Using the SELECT statement prepared in the previous step we can load the data directly into our target table using the COPY INTO command. COPY INTO does exactly what it sounds like – it copies data into a table from another source.

/*TRUNCATE AND LOAD THE TABLE DIRECT*/
TRUNCATE TABLE RAW_DATA.NOAA_STATIONS;

/*LOAD THE DATA BY QUERYING THE FILE DIRECTLY*/
COPY INTO RAW_DATA.NOAA_STATIONS
FROM
(
    SELECT
        NULLIF(TRIM(SUBSTRING($1,1,11)),'')::VARCHAR AS ID
        ,NULLIF(TRIM(SUBSTRING($1,13,8)),'')::FLOAT AS LATITUDE
        ,NULLIF(TRIM(SUBSTRING($1,22,9)),'')::FLOAT AS LONGITUDE
        ,NULLIF(TRIM(SUBSTRING($1,32,6)),'')::FLOAT AS ELEVATION
        ,NULLIF(TRIM(SUBSTRING($1,39,2)),'')::VARCHAR AS STATE
        ,NULLIF(TRIM(SUBSTRING($1,42,30)),'')::VARCHAR AS NAME
        ,NULLIF(TRIM(SUBSTRING($1,73,3)),'')::VARCHAR AS GSN_FLAG
        ,NULLIF(TRIM(SUBSTRING($1,77,3)),'')::VARCHAR AS HCN_CRN_FLAG
        ,NULLIF(TRIM(SUBSTRING($1,81,6)),'')::VARCHAR AS WMO_ID
    FROM
        @EXTERNAL_STAGES.NOAA_S3/ghcnd-stations.txt
        (FILE_FORMAT=>EXTERNAL_STAGES.NOAA_FIXED_WIDTH)
);

After loading the data, Snowflake provides a status of the load indicating how many records were loaded and how many errors were encountered. More information about error handling and error limits is available in the Snowflake COPY INTO documentation.

COPY INTO results

Step 5: Reviewing Data Load

Finally, let’s verify that the data has been successfully loaded into the Snowflake table with a simple SELECT statement.

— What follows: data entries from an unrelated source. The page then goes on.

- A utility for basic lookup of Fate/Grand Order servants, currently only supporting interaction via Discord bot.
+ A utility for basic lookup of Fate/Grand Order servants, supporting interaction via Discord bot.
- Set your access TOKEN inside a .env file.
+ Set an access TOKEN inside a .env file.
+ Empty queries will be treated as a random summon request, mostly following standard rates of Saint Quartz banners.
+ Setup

SELECT * FROM RAW_DATA.NOAA_STATIONS;
RAW_DATA.NOAA_STATIONS output

Conclusion

In this tutorial, we’ve demonstrated how to set up a fixed-width data pipeline in Snowflake to ingest NOAA weather data from a public S3 bucket. Snowflake’s flexibility to connect to other cloud storage solutions as well as the powerful SQL tools help eliminate some of the barriers to traditional data pipelines.